**The task**
Repeat exactly, and only, the lines below starting at the line that contains "1px solid #d8d8d8;" and ending at the line that contains "nowrap; margin-top: 17px;", inclusive of both.

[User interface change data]
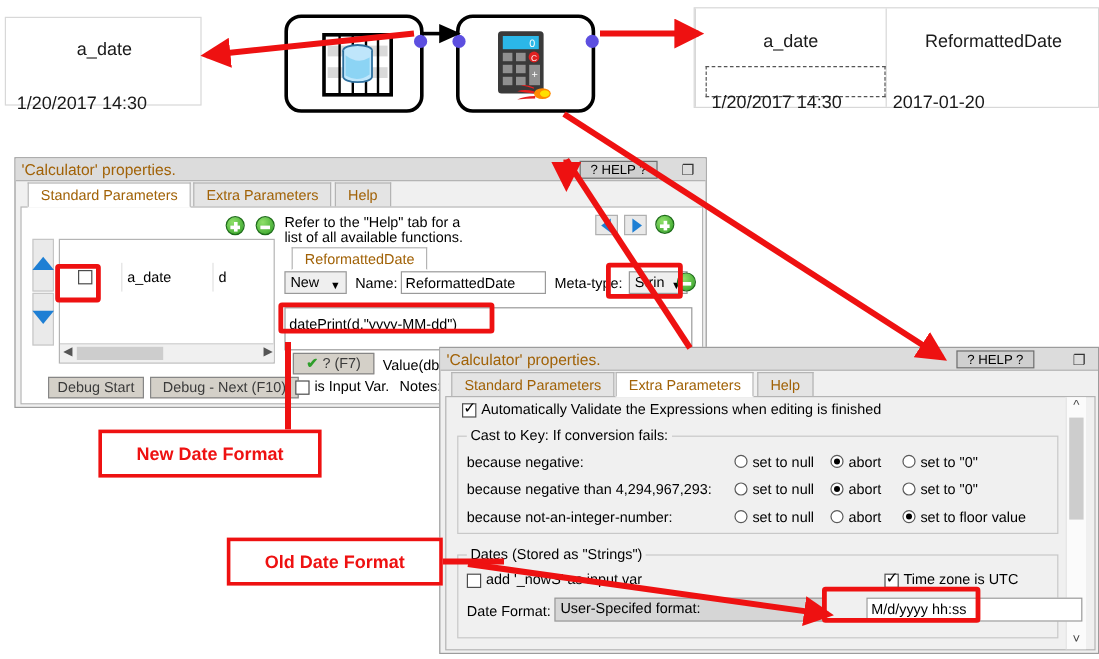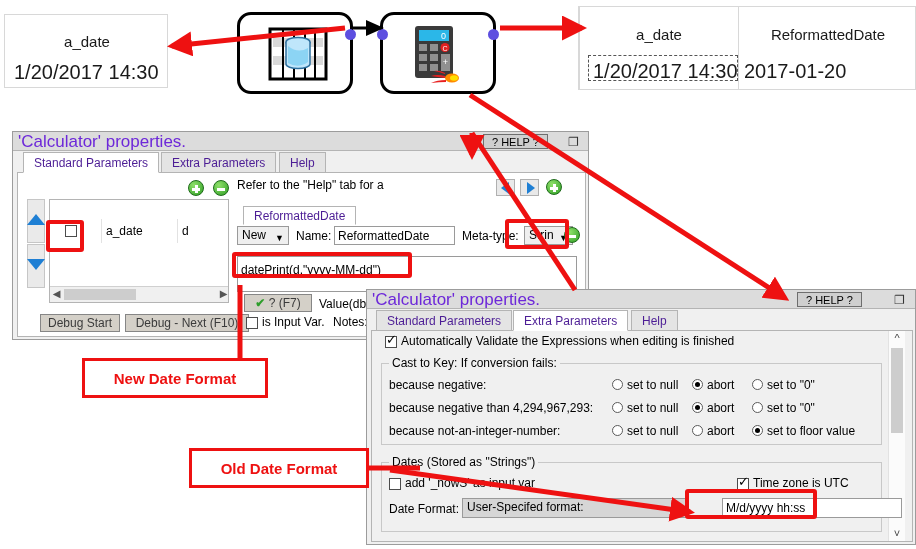--- a/index.html
+++ b/index.html
@@ -9,36 +9,36 @@
     font-family: "Liberation Sans", sans-serif;
     overflow: hidden;
   }
   #root { position: relative; width: 764px; height: 549px; }
 
   
   .panel { position: absolute; background: #f0f0f0; border: 1px solid #9c9c9c; box-sizing: border-box; }
   .titlebar {
     position: absolute; left: 0; right: 0; top: 0; height: 19px;
     background: #dcdcdc; border-bottom: 1px solid #b4b4b4;
-    font-size: 17px; color: #6d28d9; padding-left: 5px; line-height: 19px;
+    font-size: 13px; color: #a16207; padding-left: 5px; line-height: 19px;
     box-sizing: border-box;
   }
   .helpbtn {
     position: absolute; top: 2px; height: 15px; line-height: 15px;
     background: #cfcfcf; border: 1px solid #6e6e6e; font-size: 11px;
     padding: 0 8px; box-sizing: border-box; color: #000;
   }
   .restore-icon { position: absolute; top: 3px; font-size: 12px; color: #333; }
 
   .tabstrip { position: absolute; left: 0; right: 0; height: 21px; }
   .tab {
     position: absolute; top: 0; height: 21px; line-height: 20px;
     font-size: 12px; padding: 0 10px; box-sizing: border-box;
     background: #e4e4e4; border: 1px solid #b4b4b4; border-bottom: none;
-    color: #4c1d95; white-space: nowrap;
+    color: #a16207; white-space: nowrap;
   }
   .tab.active { background: #ffffff; border-bottom: 1px solid #ffffff; z-index: 3; }
 
   .clientarea { position: absolute; background: #f0f0f0; border: 1px solid #b4b4b4; box-sizing: border-box; }
 
   .lbl { position: absolute; font-size: 12px; color: #000; white-space: nowrap; }
 
   .tfield {
     position: absolute; background: #fff; border: 1px solid #9a9a9a;
     font-size: 12px; color: #000; box-sizing: border-box;
@@ -124,21 +124,21 @@
 
   
   .node {
     position: absolute; background: #fff; border: 3px solid #000;
     border-radius: 14px; box-sizing: border-box;
   }
   .port { position: absolute; width: 11px; height: 11px; border-radius: 50%; background: #5d4fe0; }
 
   .gridtbl { position: absolute; background: #fff; border: 1px solid #d8d8d8; box-sizing: border-box; }
   .gridtbl .gh { position: absolute; font-size: 15px; color: #1a1a1a; text-align: center; white-space: nowrap; }
-  .gridtbl .gv { position: absolute; font-size: 20px; color: #1a1a1a; white-space: nowrap; }
+  .gridtbl .gv { position: absolute; font-size: 15px; color: #1a1a1a; white-space: nowrap; margin-top: 17px; }
   .gridtbl .vsep { position: absolute; top: 0; bottom: 0; width: 1px; background: #d8d8d8; }
   .dashedcell { position: absolute; border: 1px dashed #555; box-sizing: border-box; }
 
   
   .redbox { position: absolute; border: 4px solid #ee1111; box-sizing: border-box; border-radius: 3px; }
   .redlabel {
     position: absolute; border: 3px solid #ee1111; box-sizing: border-box;
     color: #ee1111; font-weight: bold; font-size: 15px;
     display: flex; align-items: center; justify-content: center;
     background: #fff;
@@ -251,20 +251,21 @@
         <div class="ar" style="left:0;">◀</div>
         <div class="thumb" style="left:14px; width:72px;"></div>
         <div class="ar" style="right:0;">▶</div>
       </div>
     </div>
 
     <div class="btn" style="left:27px; top:182px; width:80px; height:18px; line-height:17px;">Debug Start</div>
     <div class="btn" style="left:112px; top:182px; width:124px; height:18px; line-height:17px;">Debug - Next (F10)</div>
 
     <div class="lbl" style="left:224px; top:46px;">Refer to the "Help" tab for a</div>
+    <div class="lbl" style="left:224px; top:59px;">list of all available functions.</div>
 
     <div class="navbtn" style="left:483px; top:47px;">
       <div class="tri left"></div>
     </div>
     <div class="navbtn" style="left:507px; top:47px;">
       <div class="tri right"></div>
     </div>
     <div class="circbtn plus" style="left:533px; top:47px;">
       <span class="bar h"></span>
         <span class="bar v"></span>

**Reply to the task**
   .gridtbl { position: absolute; background: #fff; border: 1px solid #d8d8d8; box-sizing: border-box; }
   .gridtbl .gh { position: absolute; font-size: 15px; color: #1a1a1a; text-align: center; white-space: nowrap; }
-  .gridtbl .gv { position: absolute; font-size: 20px; color: #1a1a1a; white-space: nowrap; }
+  .gridtbl .gv { position: absolute; font-size: 15px; color: #1a1a1a; white-space: nowrap; margin-top: 17px; }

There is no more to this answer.